El sujeto del colgante se rascó las cejas mientras se esforzaba en encontrar alguna objeción.

—¿Sabéis quién soy yo? —preguntó finalmente en tono beligerante.

—Me temo que no, noble señor —se disculpó Sparhawk—. No he tenido el placer de conoceros.

—Os creéis muy listo, ¿eh? —indicó el oficioso individuo—. Vuestras melifluas respuestas no me engañan.

—No era mi intención engañaros, compadre —replicó Sparhawk, con la voz próxima a alterársele—. Me limitaba a guardar los modales de cortesía.

—Yo soy Ulesim, discípulo favorito del santo Arasham —anunció el hombre de la barba, al tiempo que se golpeaba el pecho con el puño.

—Me complace sumamente el honor de haberos encontrado —aseguró Sparhawk, con una inclinación.

—¿Eso es cuanto tenéis que decir? —exclamó Ulesim, con los ojos desorbitados ante el imaginario insulto.

—Tal como os he confesado, me siento sumamente honrado. No esperaba ser recibido por una personalidad tan ilustre.

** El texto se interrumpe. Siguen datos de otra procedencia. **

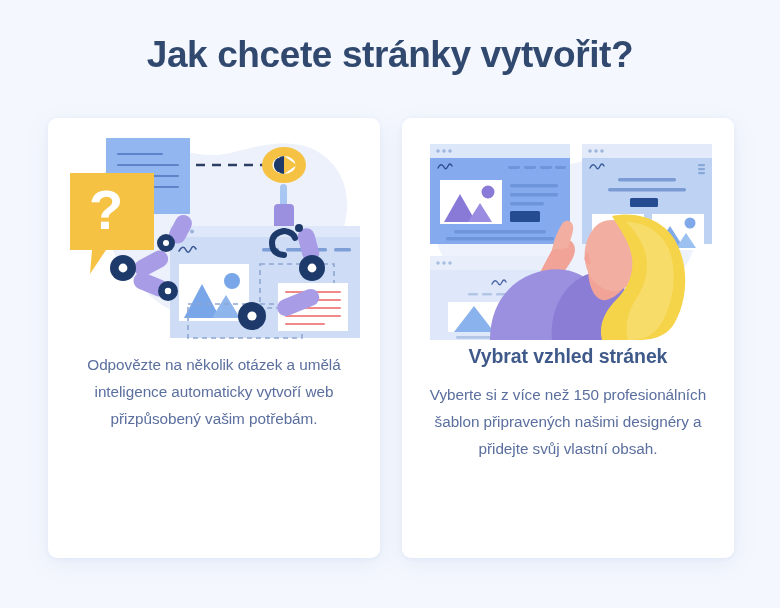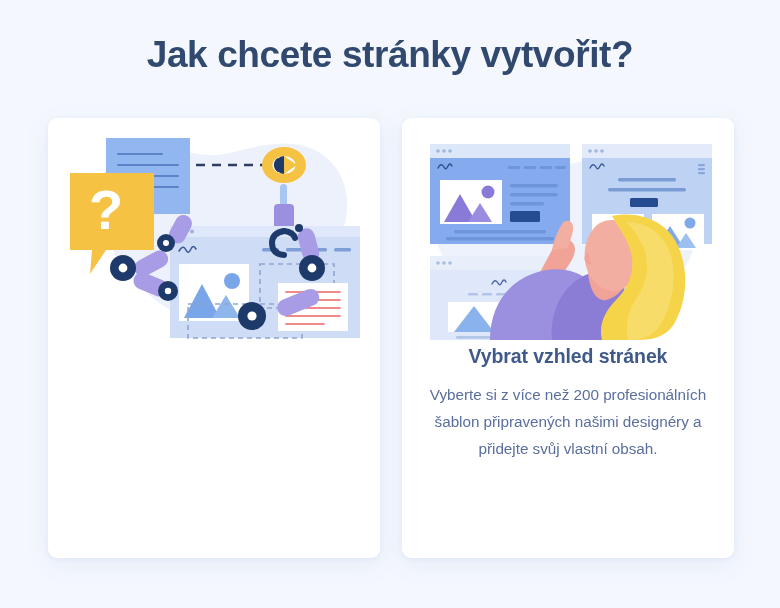--- a/index.html
+++ b/index.html
@@ -192,20 +192,21 @@
             <circle cx="204" cy="198" r="14" fill="#1e3a6b"></circle>
             <circle cx="204" cy="198" r="4.6" fill="#ffffff"></circle>
 
             <path d="M236 113 q-12 2 -12 12 q0 11 12 12" stroke="#1e3a6b" stroke-width="6" fill="none" stroke-linecap="round"></path>
             <path d="M236 113 q9 1 11 7" stroke="#1e3a6b" stroke-width="6" fill="none" stroke-linecap="round"></path>
             <circle cx="251" cy="110" r="4" fill="#1e3a6b"></circle>
           </g>
         </svg>
       </div>
 
+      <p class="card-body">Odpovězte na několik otázek a umělá inteligence automaticky vytvoří web přizpůsobený vašim potřebám.</p>
     </div>
 
     <div class="card card-right">
 
       <div class="illus-wrap">
         <svg width="332" height="222" viewBox="0 0 332 222" xmlns="http://www.w3.org/2000/svg">
 
           <g>
             <path d="M36 128 C24 98 40 60 76 48 C112 36 140 54 178 44 C216 34 256 24 282 48
                      C308 72 300 114 288 140 C276 166 250 178 222 190 C192 203 160 210 128 202
@@ -315,17 +316,17 @@
                      C262 222 244 222 232 222 L200 222 C196 206 204 192 214 182
                      C226 170 232 156 230 140 C228 124 218 112 210 98 Z" fill="#f6d44a"></path>
             <path d="M224 104 C248 104 266 120 270 142 C275 166 268 194 256 210
                      C246 222 234 222 226 222 C222 204 228 190 236 178
                      C246 162 248 142 240 126 C234 114 228 108 224 104 Z" fill="#f7dc6a"></path>
           </g>
         </svg>
       </div>
 
       <div class="card-title">Vybrat vzhled stránek</div>
-      <p class="card-body">Vyberte si z více než 200 profesionálních šablon připravených našimi designéry a přidejte svůj vlastní obsah.</p>
+      <p class="card-body">Vyberte si z více než 150 profesionálních šablon připravených našimi designéry a přidejte svůj vlastní obsah.</p>
     </div>
 
   </div>
 </div>
 
 </body></html>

—Mi presencia aquí no responde a ningún tipo de formalidad, guardián de vacas. He venido para tomaros bajo mi custodia. Bajad de los caballos.

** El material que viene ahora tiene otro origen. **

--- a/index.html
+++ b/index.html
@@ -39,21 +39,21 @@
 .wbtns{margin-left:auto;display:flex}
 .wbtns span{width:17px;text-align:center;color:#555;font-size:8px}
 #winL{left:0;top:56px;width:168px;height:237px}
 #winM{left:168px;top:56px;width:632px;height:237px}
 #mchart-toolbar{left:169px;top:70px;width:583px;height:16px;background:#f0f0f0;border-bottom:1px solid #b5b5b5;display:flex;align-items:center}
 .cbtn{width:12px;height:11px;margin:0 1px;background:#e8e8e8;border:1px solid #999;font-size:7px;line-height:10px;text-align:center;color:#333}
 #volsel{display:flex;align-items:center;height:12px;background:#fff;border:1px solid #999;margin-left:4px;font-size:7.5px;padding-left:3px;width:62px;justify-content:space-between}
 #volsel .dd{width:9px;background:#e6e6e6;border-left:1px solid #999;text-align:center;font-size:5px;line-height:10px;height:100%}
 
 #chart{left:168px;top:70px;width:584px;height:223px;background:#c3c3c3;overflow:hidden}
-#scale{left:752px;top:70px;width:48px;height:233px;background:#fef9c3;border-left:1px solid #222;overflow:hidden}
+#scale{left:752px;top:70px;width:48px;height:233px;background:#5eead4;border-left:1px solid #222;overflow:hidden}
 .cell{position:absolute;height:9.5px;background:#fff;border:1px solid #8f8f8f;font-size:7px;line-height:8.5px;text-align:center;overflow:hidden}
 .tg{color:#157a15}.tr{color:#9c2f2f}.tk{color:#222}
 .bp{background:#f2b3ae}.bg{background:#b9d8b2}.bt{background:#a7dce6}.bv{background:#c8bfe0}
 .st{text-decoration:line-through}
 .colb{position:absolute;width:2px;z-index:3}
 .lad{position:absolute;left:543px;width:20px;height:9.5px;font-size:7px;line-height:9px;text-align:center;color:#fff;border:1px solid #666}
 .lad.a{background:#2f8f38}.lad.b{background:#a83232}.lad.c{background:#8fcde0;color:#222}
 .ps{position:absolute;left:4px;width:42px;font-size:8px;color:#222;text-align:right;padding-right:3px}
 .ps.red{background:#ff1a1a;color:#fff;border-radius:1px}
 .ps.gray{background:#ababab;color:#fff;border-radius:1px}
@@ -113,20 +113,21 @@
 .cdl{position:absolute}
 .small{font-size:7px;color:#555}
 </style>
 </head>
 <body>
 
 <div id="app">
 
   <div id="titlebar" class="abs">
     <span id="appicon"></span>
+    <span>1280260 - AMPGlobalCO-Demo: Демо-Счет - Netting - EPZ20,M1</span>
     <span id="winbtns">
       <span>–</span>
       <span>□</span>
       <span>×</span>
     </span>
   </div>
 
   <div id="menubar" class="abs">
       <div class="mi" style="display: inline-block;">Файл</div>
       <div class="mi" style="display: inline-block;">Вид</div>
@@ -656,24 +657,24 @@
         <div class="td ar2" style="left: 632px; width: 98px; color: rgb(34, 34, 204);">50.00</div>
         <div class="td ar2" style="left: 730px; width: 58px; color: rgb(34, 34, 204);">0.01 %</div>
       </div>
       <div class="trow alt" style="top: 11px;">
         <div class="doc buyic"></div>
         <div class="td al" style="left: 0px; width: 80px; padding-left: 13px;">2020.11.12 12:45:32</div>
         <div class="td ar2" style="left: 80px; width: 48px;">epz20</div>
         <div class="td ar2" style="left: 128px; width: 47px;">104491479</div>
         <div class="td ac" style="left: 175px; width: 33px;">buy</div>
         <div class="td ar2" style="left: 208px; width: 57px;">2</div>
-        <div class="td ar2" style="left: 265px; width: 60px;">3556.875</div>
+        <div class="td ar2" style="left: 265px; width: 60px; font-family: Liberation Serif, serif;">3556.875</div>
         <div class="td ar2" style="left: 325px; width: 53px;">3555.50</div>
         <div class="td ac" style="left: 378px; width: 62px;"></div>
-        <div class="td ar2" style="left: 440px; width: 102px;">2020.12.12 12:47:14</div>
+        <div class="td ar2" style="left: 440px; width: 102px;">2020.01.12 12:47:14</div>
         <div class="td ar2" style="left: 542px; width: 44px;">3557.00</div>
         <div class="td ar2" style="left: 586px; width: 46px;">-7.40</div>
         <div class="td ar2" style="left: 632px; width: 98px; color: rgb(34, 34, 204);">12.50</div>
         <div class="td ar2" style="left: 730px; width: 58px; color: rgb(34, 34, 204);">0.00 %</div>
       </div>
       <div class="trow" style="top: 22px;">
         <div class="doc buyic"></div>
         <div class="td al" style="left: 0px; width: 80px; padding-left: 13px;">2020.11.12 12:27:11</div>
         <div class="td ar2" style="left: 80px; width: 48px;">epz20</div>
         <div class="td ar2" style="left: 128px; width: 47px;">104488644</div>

Sparhawk evaluó la situación con una larga mirada. Luego descendió del caballo y ayudó a desmontar a Sephrenia.

—¿Qué significa toda esta comedia? —le preguntó ella al oído mientras depositaba a Flauta en el suelo.

—Supongo que se trata de un fanfarrón que intenta darse aires de importancia —susurró Sparhawk—. Como no nos conviene provocar altercados, haremos lo que nos mande.

—Llevad a los prisioneros a mi tienda —ordenó con grandilocuencia Ulesim tras unos instantes de indecisión, pues, al parecer, el discípulo favorito de Arasham no sabía qué disposición tomar a continuación.

Los lanceros se aproximaron con aire amenazador y uno de ellos los condujo a una tienda coronada por un desmayado pendón confeccionado con un sucio trapo de color verde.

Kurik presentaba un semblante airado.

—Aficionados —murmuró—. Llevan esas picas como si fueran cayados de pastor. Además, ni siquiera nos han registrado para comprobar si vamos armados.

—Serán unos aficionados, Kurik —concedió quedamente Sephrenia—, pero han logrado apresarnos.